Fee increases would apply to horse-drawn carriages, pedicabs and tour buses.
Higher rates would include sightseeing-vehicle parking stands on Belleville and Government streets, plus stands on Menzies Street for horse-drawn carriages.
The new schedule would increase fees at Government Street stands by 45 per cent to $21,060 a year from $14,509; Belleville stands by 120 per cent to $14,040 from $6,369; and each horse-drawn carriage stand by 32 per cent to $14,040 from $10,598.
Carter said, “It’s a tough time to do that. It’s a significant expense for all those operators and we are seeing delegate days at the Conference Centre to about 88,000 for this year, from high of about 136,000 in 2007.”
Even though local hotel occupancy levels are “OK,” the “spend-per-visitor is way down. So people are being very careful with their money,” Carter said.

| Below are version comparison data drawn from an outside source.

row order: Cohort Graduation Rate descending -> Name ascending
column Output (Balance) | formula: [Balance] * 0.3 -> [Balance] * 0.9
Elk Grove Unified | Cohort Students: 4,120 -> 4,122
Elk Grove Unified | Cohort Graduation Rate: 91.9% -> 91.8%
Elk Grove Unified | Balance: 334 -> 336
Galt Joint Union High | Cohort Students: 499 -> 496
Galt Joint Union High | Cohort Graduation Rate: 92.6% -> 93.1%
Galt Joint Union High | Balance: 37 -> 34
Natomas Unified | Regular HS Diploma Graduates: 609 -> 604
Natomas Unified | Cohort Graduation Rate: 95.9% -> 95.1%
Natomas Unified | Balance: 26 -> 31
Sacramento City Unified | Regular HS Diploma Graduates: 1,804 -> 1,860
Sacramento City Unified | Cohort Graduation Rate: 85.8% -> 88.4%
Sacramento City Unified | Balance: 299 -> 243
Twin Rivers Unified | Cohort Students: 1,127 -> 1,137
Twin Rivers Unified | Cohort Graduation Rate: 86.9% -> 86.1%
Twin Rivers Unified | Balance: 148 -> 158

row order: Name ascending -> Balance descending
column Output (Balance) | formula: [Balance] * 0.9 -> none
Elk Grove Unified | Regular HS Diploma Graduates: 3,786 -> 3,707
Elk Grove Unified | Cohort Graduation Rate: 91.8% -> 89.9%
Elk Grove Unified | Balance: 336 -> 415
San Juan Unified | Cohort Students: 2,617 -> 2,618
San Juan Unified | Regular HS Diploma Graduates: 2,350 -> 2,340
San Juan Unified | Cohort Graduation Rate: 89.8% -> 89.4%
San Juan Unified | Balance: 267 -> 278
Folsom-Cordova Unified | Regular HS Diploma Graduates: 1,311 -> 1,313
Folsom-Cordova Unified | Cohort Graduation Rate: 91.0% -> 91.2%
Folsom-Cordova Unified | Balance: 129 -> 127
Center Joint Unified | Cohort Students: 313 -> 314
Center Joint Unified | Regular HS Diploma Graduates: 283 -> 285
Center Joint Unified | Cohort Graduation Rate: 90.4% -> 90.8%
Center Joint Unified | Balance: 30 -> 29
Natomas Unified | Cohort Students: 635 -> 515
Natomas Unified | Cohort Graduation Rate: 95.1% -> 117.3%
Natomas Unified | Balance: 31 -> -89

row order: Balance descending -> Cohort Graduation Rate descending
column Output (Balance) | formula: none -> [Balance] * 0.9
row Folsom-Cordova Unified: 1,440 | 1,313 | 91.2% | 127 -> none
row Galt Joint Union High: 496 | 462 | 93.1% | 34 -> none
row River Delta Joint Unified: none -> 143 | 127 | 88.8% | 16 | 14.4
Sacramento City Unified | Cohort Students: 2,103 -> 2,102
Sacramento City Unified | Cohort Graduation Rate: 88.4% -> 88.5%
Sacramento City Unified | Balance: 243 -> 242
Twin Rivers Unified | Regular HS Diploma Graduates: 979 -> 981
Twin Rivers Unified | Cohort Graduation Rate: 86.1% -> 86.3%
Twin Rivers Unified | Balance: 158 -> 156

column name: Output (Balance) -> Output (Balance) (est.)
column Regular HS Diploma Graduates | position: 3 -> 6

Sightseeing operators paying higher rates need to add a higher fee to their ticket, he said.
Victoria Coun. Charlayne Thornton-Joe said rates have not been increased for a decade and the aim is to create fairness for downtown businesses.
Horse-drawn carriage operators would have a lower rate of increase because they have less impact on the environment, she said.
The bylaw passed second reading last week. Individual operators and the public can comment. Thornton-Joe expects it will come back to Victoria council in March with a staff report, and said it probably will not come into effect until 2014.
Suggestions will be considered, she said.
Owners of Tally-Ho Carriage Tours and Victoria Carriage Tours are recommending the city introduce increases in stages.
The city’s third horse-drawn carriage company, Black Beauty Line, had its carriages seized by Canada Revenue Agency this week for not paying taxes owed and is not operating. A company spokesman said it has been a struggle to survive economically.
Tally-Ho owner Larry Friedlander said, “In today’s economy, any type of increase for us is not good. But I understand that they are trying to get more revenues.
“In the grand scheme of things, it’s not a huge increase. It’s not something that we can’t afford but you just keep getting squeezed by everybody.”
Katarina Gallagher, Victoria Carriage Tours owner, suggests the city allow for lower rates in the slower winter season.